Hundreds of students at Cal State Northridge are veterans of the wars in Iraq and Afghanistan. These students can face a difficult time making the transition from military life to campus life, but some statistics suggest they have a good chance of graduating on time because of GI Bill benefits such as tuition and housing allowances, as well as early registration dates for classes.
“I’m much more dedicated to school than I was before,” journalism major and Afghanistan veteran Brenden Nakamine said. “It’s easier to study and do my work…I have three more years of school. Then I mean to graduate and have a career.”

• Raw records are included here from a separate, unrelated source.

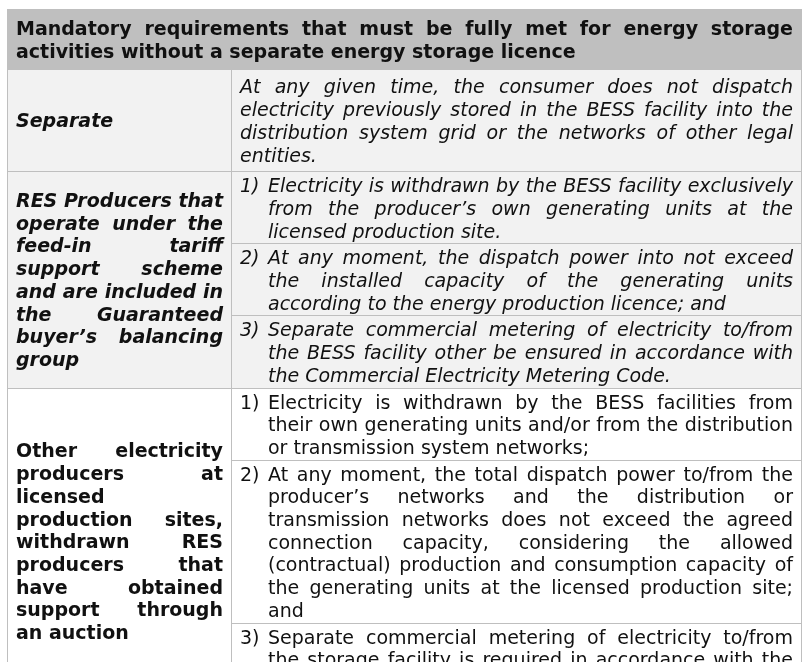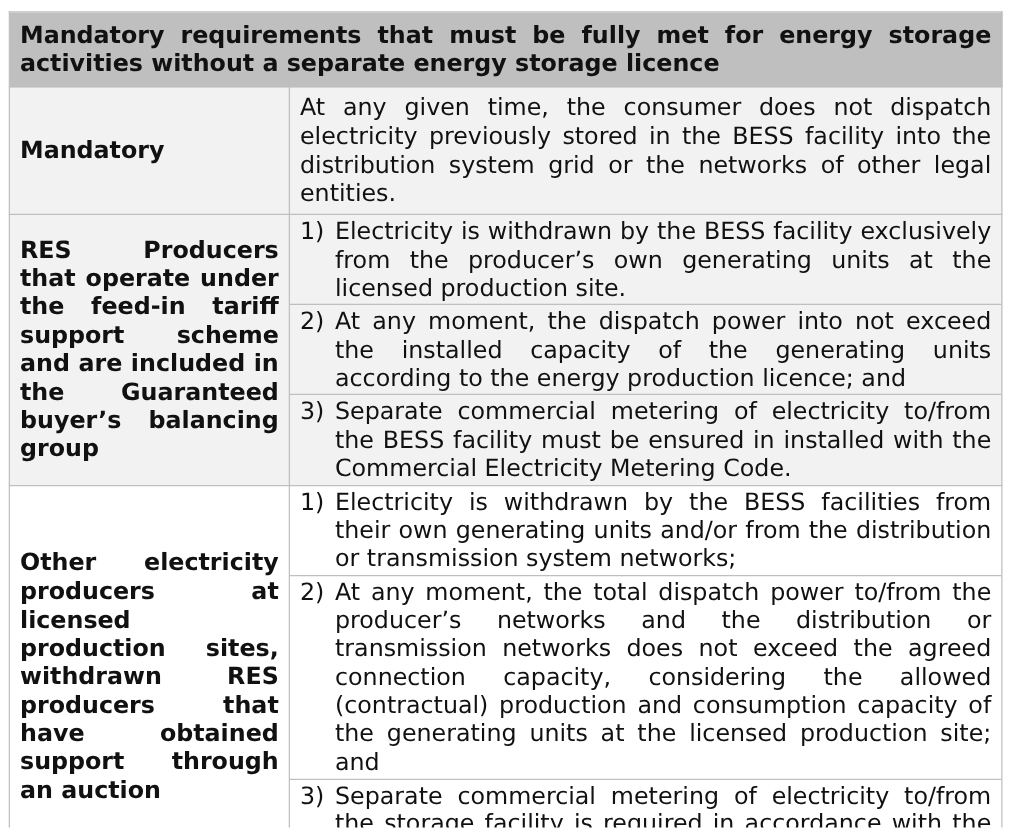--- a/index.html
+++ b/index.html
@@ -50,7 +50,7 @@
       text-align: justify;
       text-align-last: left;
     }
-    .row-gray td.bg { background: #f2f2f2; }
+    .row-gray td.bg { background: #f2f2f2; font-style: italic; }
     .row-white td.bg { background: #ffffff; }
     .req-list {
       width: 100%;

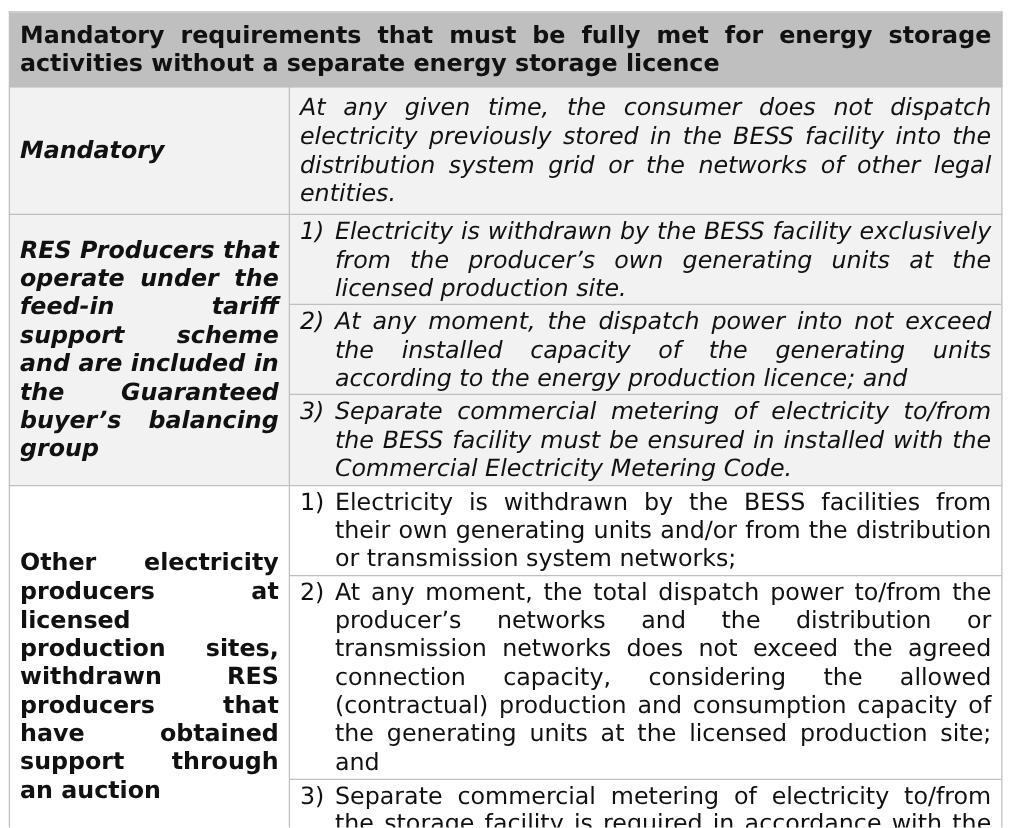--- a/index.html
+++ b/index.html
@@ -89,7 +89,7 @@
   </tr>
 
   <tr class="row-gray" style="height:86px;">
-    <td class="bg label-cell">Mandatory</td>
+    <td class="bg label-cell">Separate</td>
     <td class="bg req-cell-text">At any given time, the consumer does not dispatch electricity previously stored in the BESS facility into the distribution system grid or the networks of other legal entities.</td>
   </tr>
 

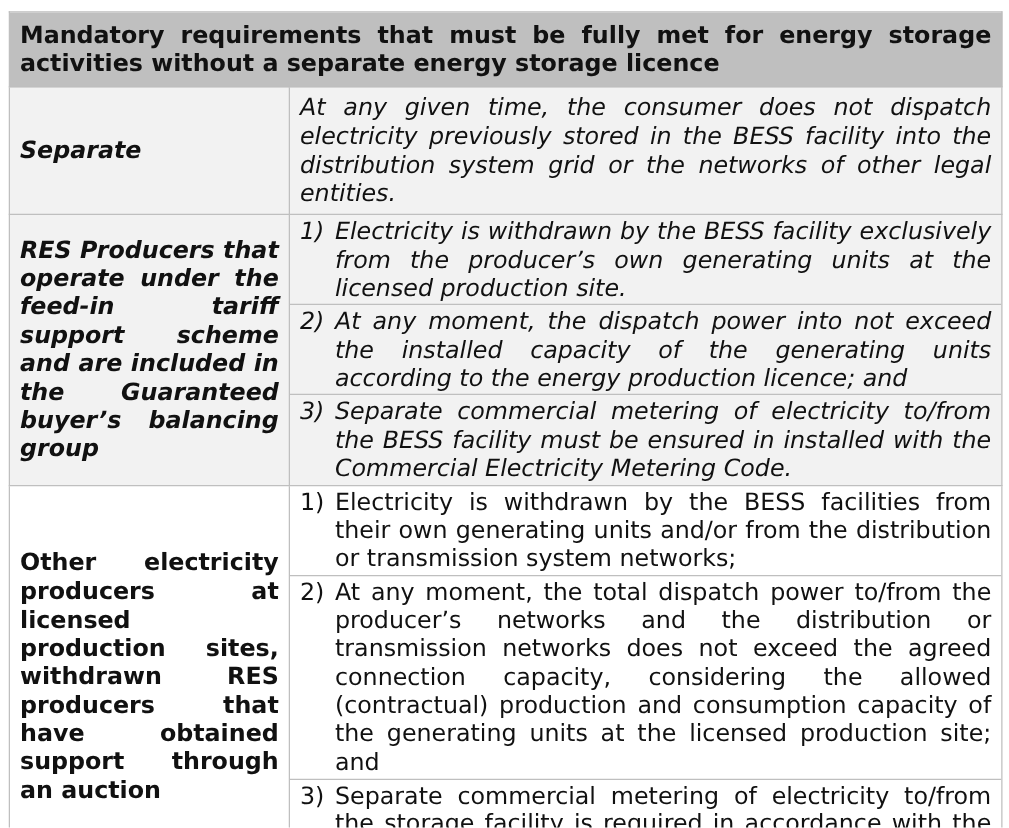--- a/index.html
+++ b/index.html
@@ -119,7 +119,7 @@
                 <td>
           <div class="req-item">
             <span class="req-num">3)</span>
-            <span class="req-text">Separate commercial metering of electricity to/from the BESS facility must be ensured in installed with the Commercial Electricity Metering Code.</span>
+            <span class="req-text">Separate commercial metering of electricity to/from the BESS facility other be ensured in accordance with the Commercial Electricity Metering Code.</span>
           </div>
         </td>
               </tr>

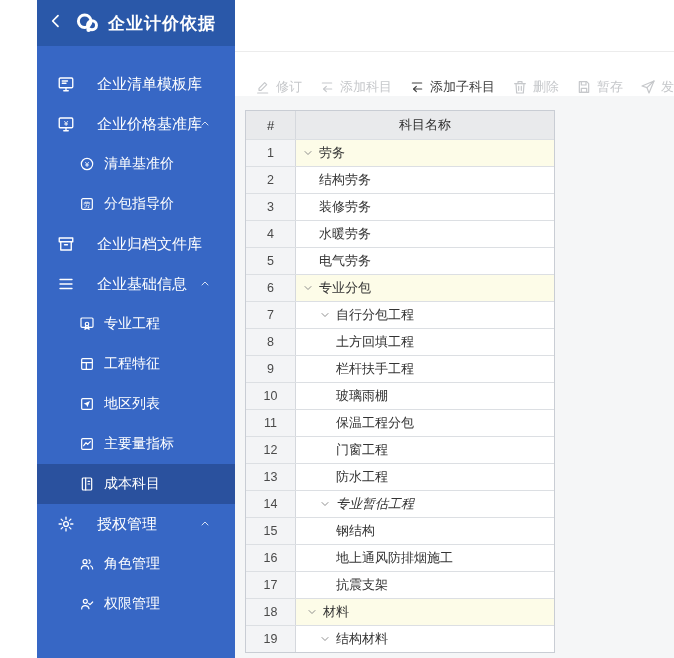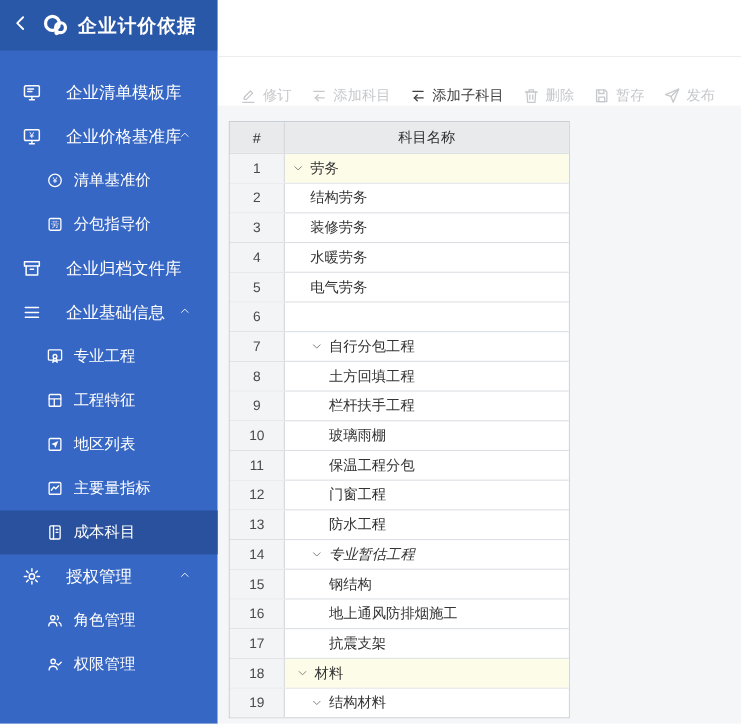--- a/index.html
+++ b/index.html
@@ -16,7 +16,7 @@
   .app{display:flex;width:674px;height:658px;overflow:hidden;}
 
   
-  .sidebar{width:198px;min-width:198px;background:var(--sidebar-bg);color:#fff;overflow:hidden;}
+  .sidebar{width:198px;min-width:198px;background:var(--sidebar-bg);color:#fff;overflow:hidden;margin-left:37px;}
   .sidebar-header{height:46px;background:var(--header-bg);display:flex;align-items:center;padding:0 8px;gap:7px;}
   .back-btn{width:22px;height:22px;display:flex;align-items:center;justify-content:center;cursor:pointer;color:#fff;}
   .back-btn svg{width:16px;height:16px;}

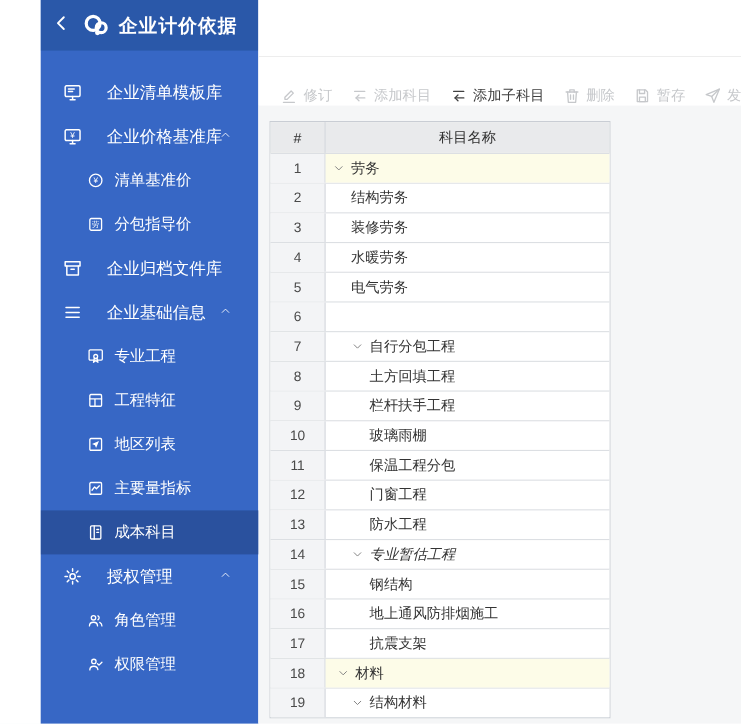--- a/index.html
+++ b/index.html
@@ -332,6 +332,14 @@
             </div>
             <div class="trow highlight">
               <div class="col-num">6</div>
+              <div class="col-name" style="padding-left: 6px;">
+                <span class="tree-chevron">
+                  <svg viewBox="0 0 24 24" fill="none" stroke="currentColor" stroke-width="1.8" stroke-linecap="round" stroke-linejoin="round">
+                    <polyline points="6 9 12 15 18 9"></polyline>
+                  </svg>
+                </span>
+                <span class="name-text">专业分包</span>
+              </div>
             </div>
             <div class="trow">
               <div class="col-num">7</div>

Iraq veteran Nic Koppert said he is motivated to study and learn by remembering his comrades who died while serving. “It’s bittersweet that they died while over there,” Koppert said. “But it is making me a better person… Everyday I wake up appreciating life.”
Nakamine said he interrupted his college experience to enlist in the U.S. Army. “It was something I wanted to do, to give back to my country.”
Nakamine said his tour in Afghanistan involved trying to help the people of that country. He said he did a lot of office work, but that he also went on missions to meet with village elders and local leaders, to try the improve the quality of life and to try to get the support of the Afghan people.
Koppert said his decision to enlist in the Army was a “rush of blood to the head.”
“You get there, and at the end of the day, you just want you and your comrades to get back alive, and that’s all that it’s about,” Koppert said.